**YOUR ASSIGNMENT**
Restate each record word for word, omitting whatever pictures it holds.

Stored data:
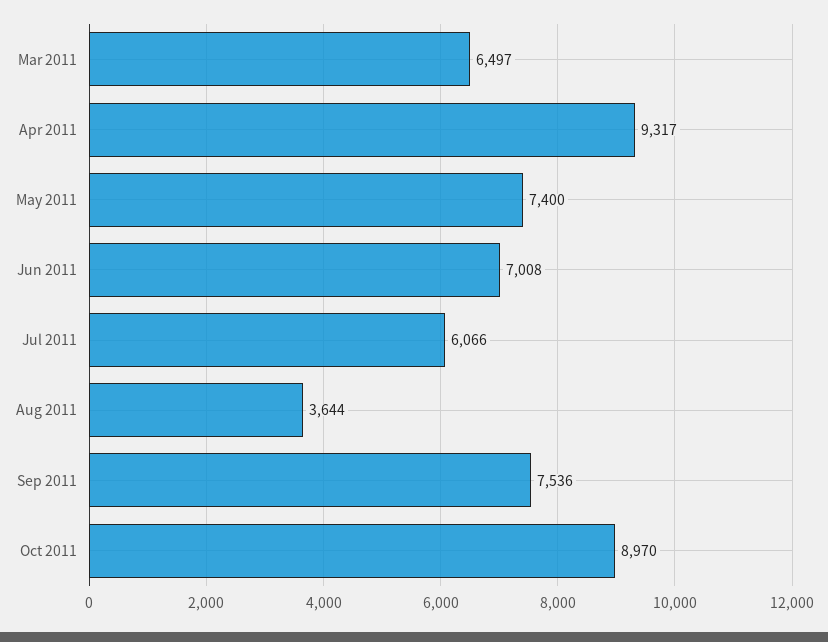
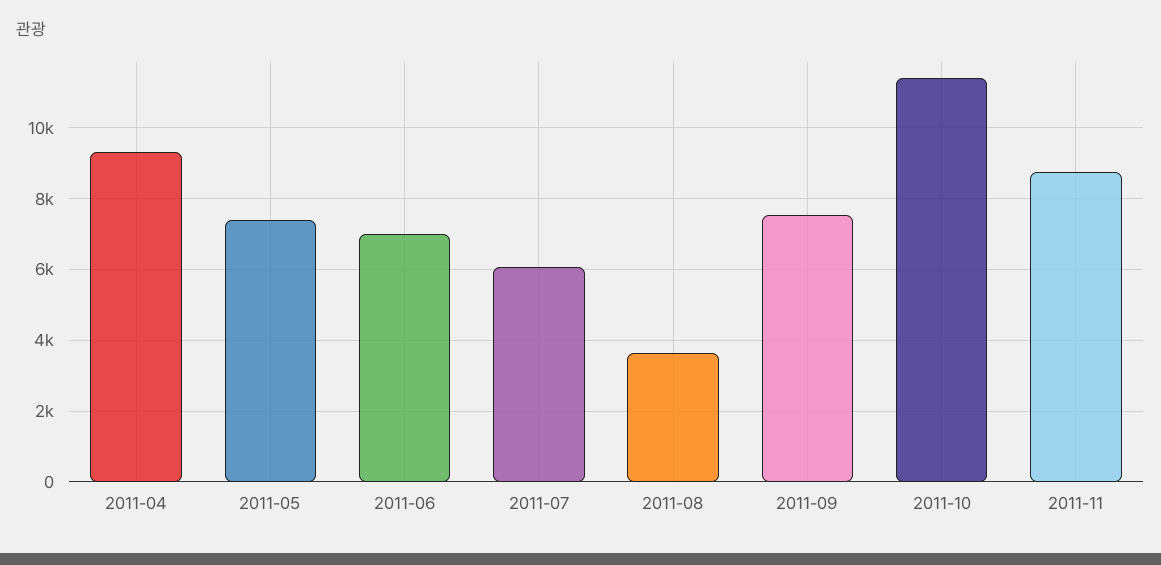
Mar 2011: 6497 -> none
Oct 2011: 8970 -> 11400
2011-11: none -> 8800

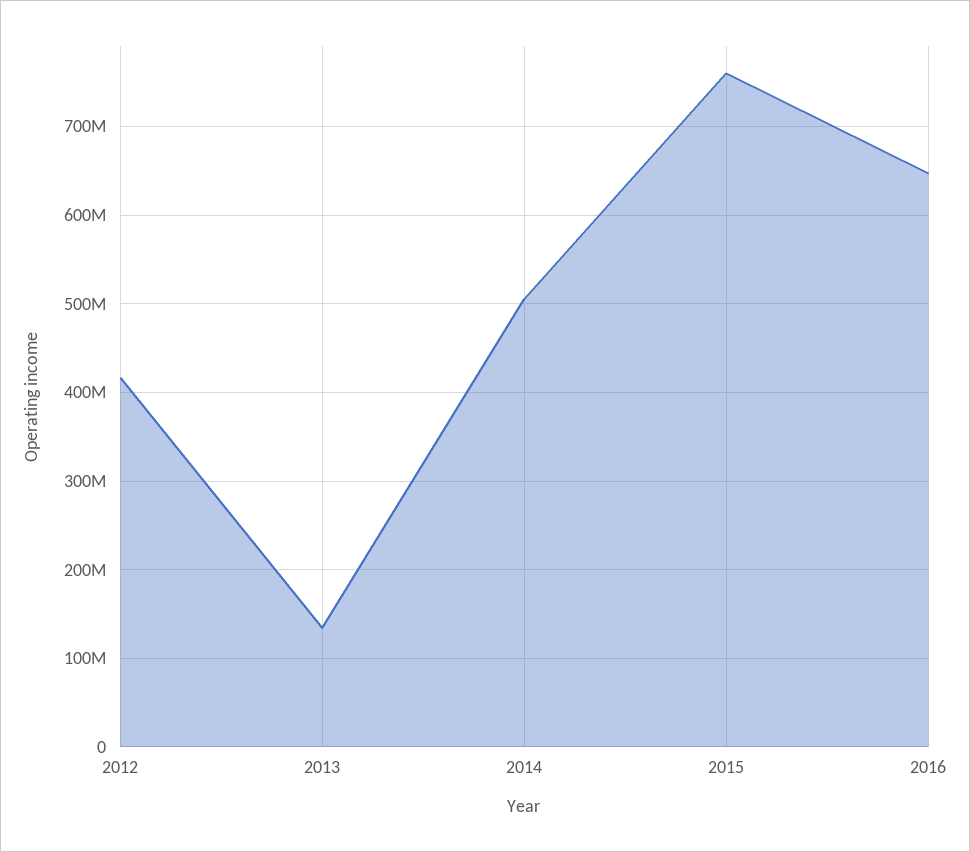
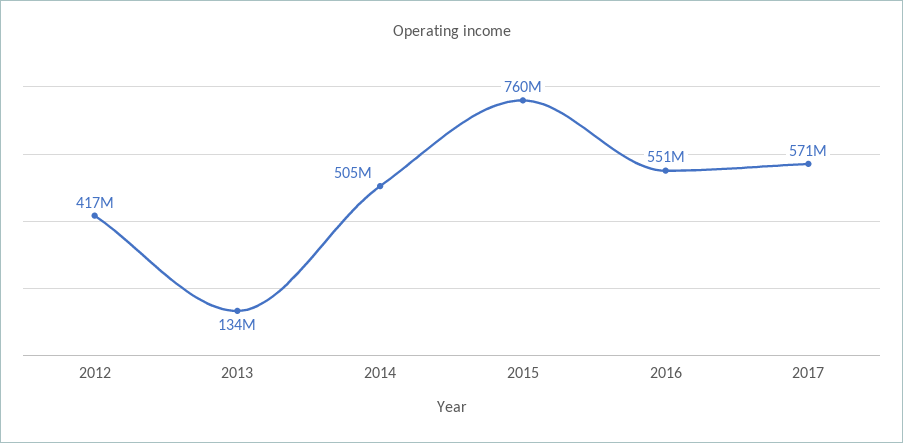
2016: 650000000 -> 551000000
2017: none -> 571000000

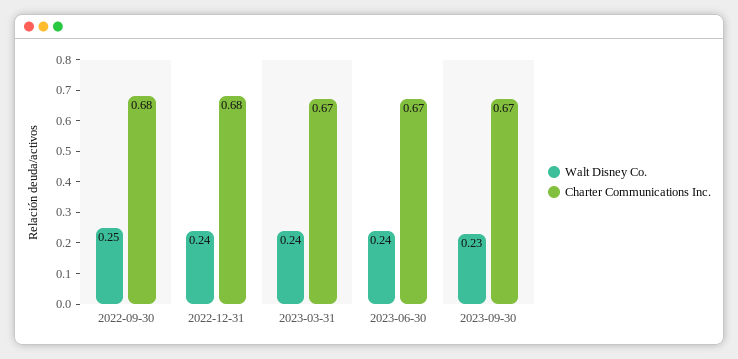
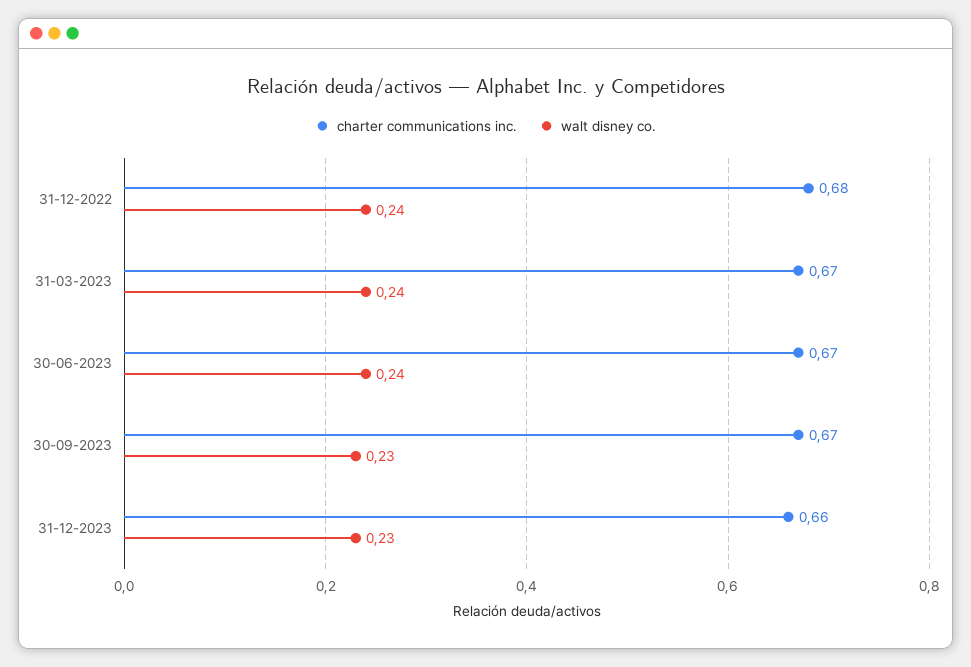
Walt Disney Co., 2022-09-30: 0.25 -> none
Charter Communications Inc., 2022-09-30: 0.68 -> none
Charter Communications Inc., 31-12-2023: none -> 0.66
Walt Disney Co., 31-12-2023: none -> 0.23

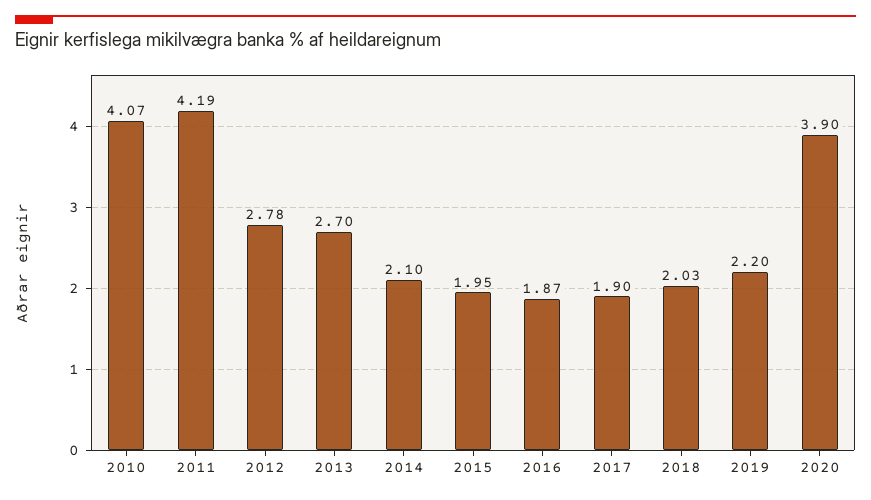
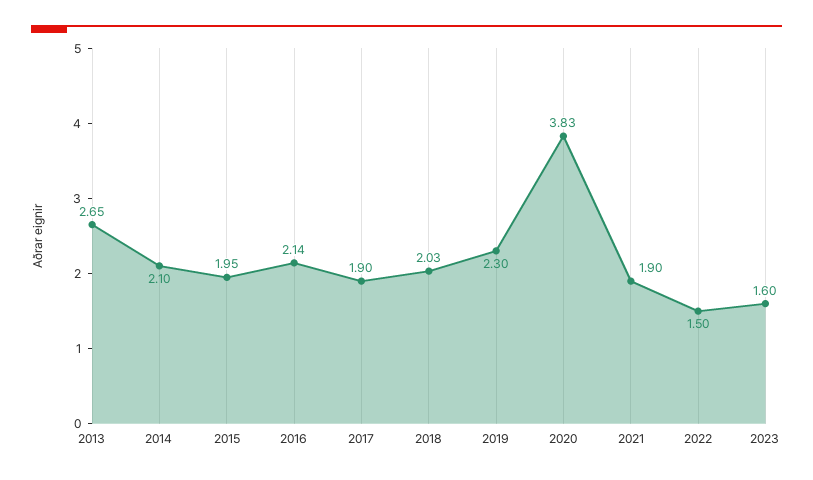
2010: 4.07 -> none
2011: 4.19 -> none
2012: 2.78 -> none
2013: 2.7 -> 2.65
2016: 1.87 -> 2.14
2019: 2.2 -> 2.3
2020: 3.9 -> 3.83
2021: none -> 1.9
2022: none -> 1.5
2023: none -> 1.6

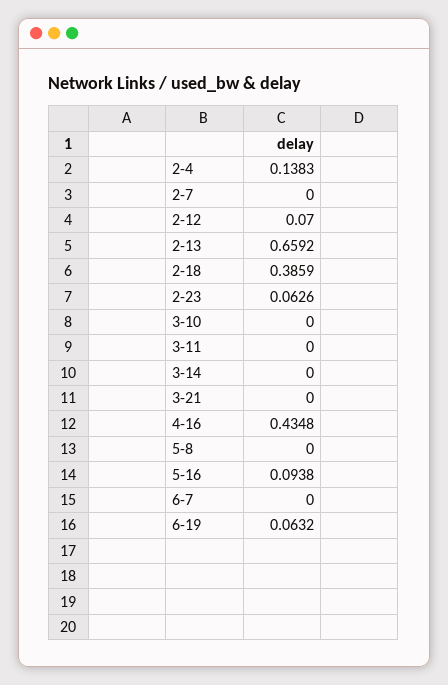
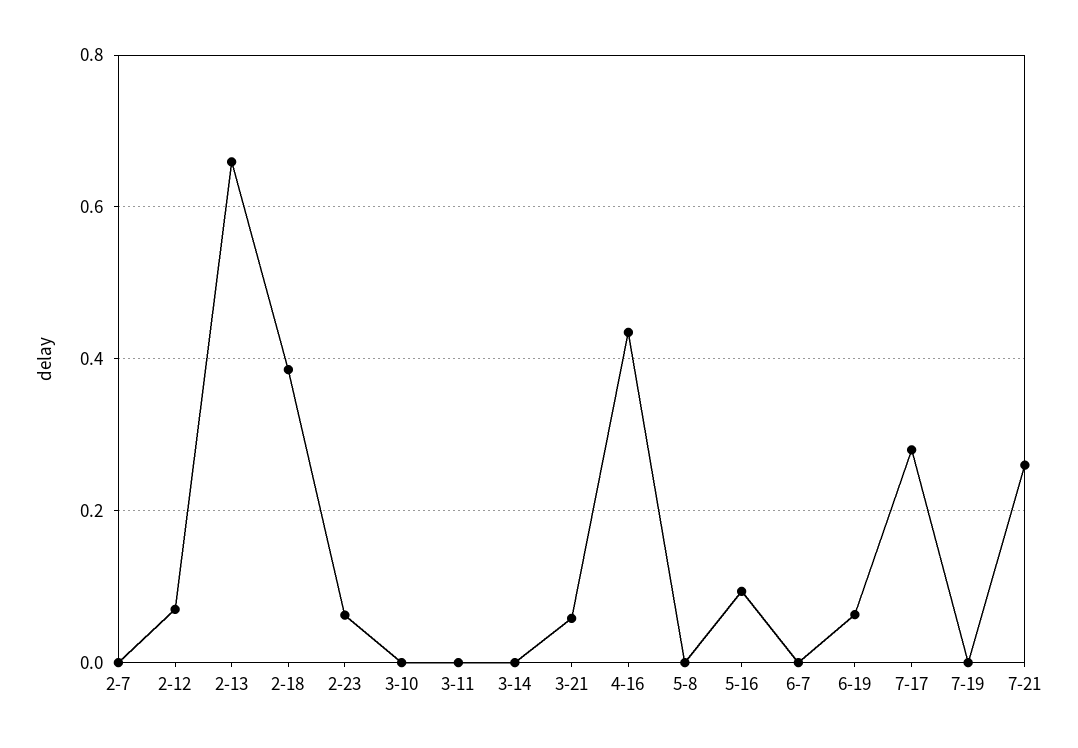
2-4: 0.1383 -> none
3-21: 0 -> 0.06
7-17: none -> 0.28
7-19: none -> 0
7-21: none -> 0.26

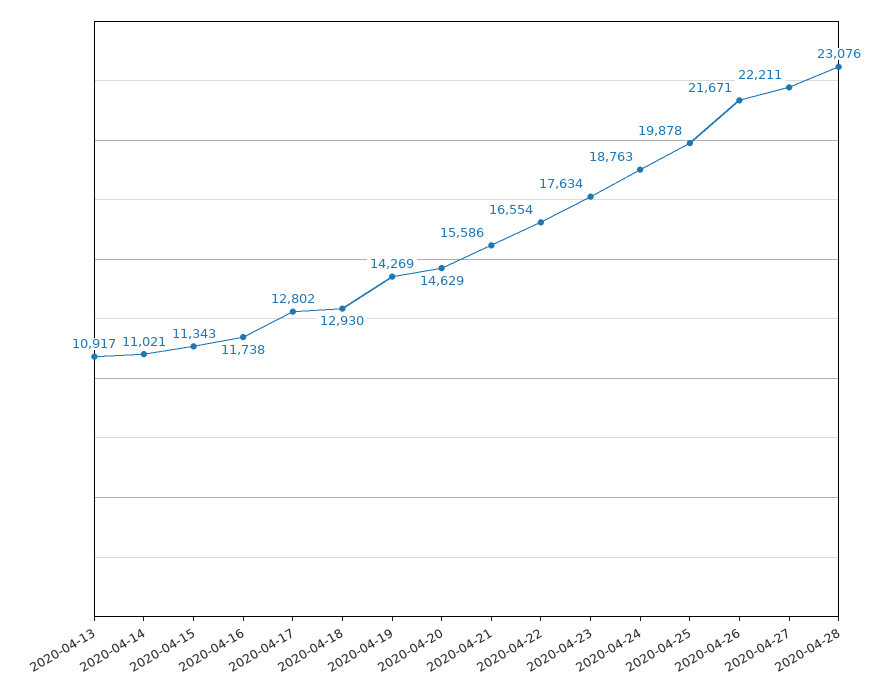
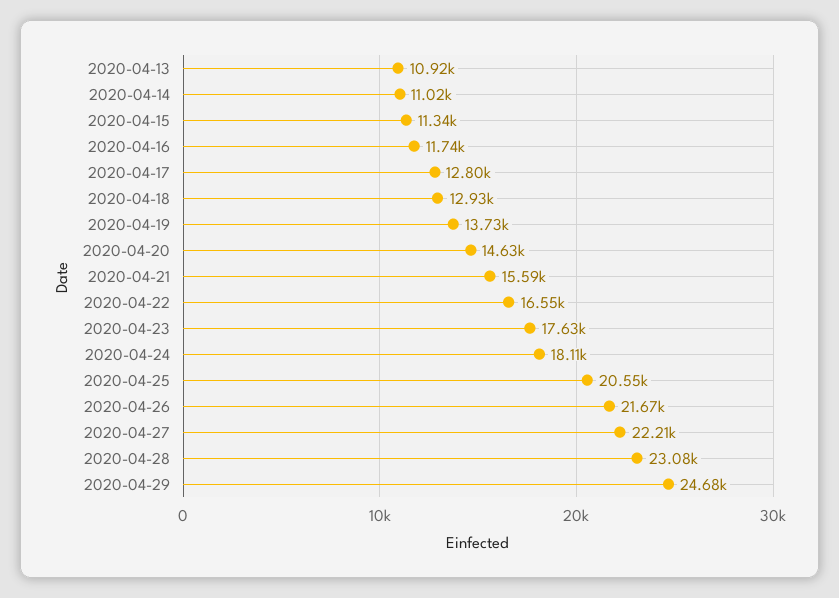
2020-04-19: 14269 -> 13730
2020-04-24: 18763 -> 18110
2020-04-25: 19878 -> 20550
2020-04-29: none -> 24680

**ANSWER SPACE**
Mar 2011: 6497 -> none
Oct 2011: 8970 -> 11400
2011-11: none -> 8800

2016: 650000000 -> 551000000
2017: none -> 571000000

Walt Disney Co., 2022-09-30: 0.25 -> none
Charter Communications Inc., 2022-09-30: 0.68 -> none
Charter Communications Inc., 31-12-2023: none -> 0.66
Walt Disney Co., 31-12-2023: none -> 0.23

2010: 4.07 -> none
2011: 4.19 -> none
2012: 2.78 -> none
2013: 2.7 -> 2.65
2016: 1.87 -> 2.14
2019: 2.2 -> 2.3
2020: 3.9 -> 3.83
2021: none -> 1.9
2022: none -> 1.5
2023: none -> 1.6

2-4: 0.1383 -> none
3-21: 0 -> 0.06
7-17: none -> 0.28
7-19: none -> 0
7-21: none -> 0.26

2020-04-19: 14269 -> 13730
2020-04-24: 18763 -> 18110
2020-04-25: 19878 -> 20550
2020-04-29: none -> 24680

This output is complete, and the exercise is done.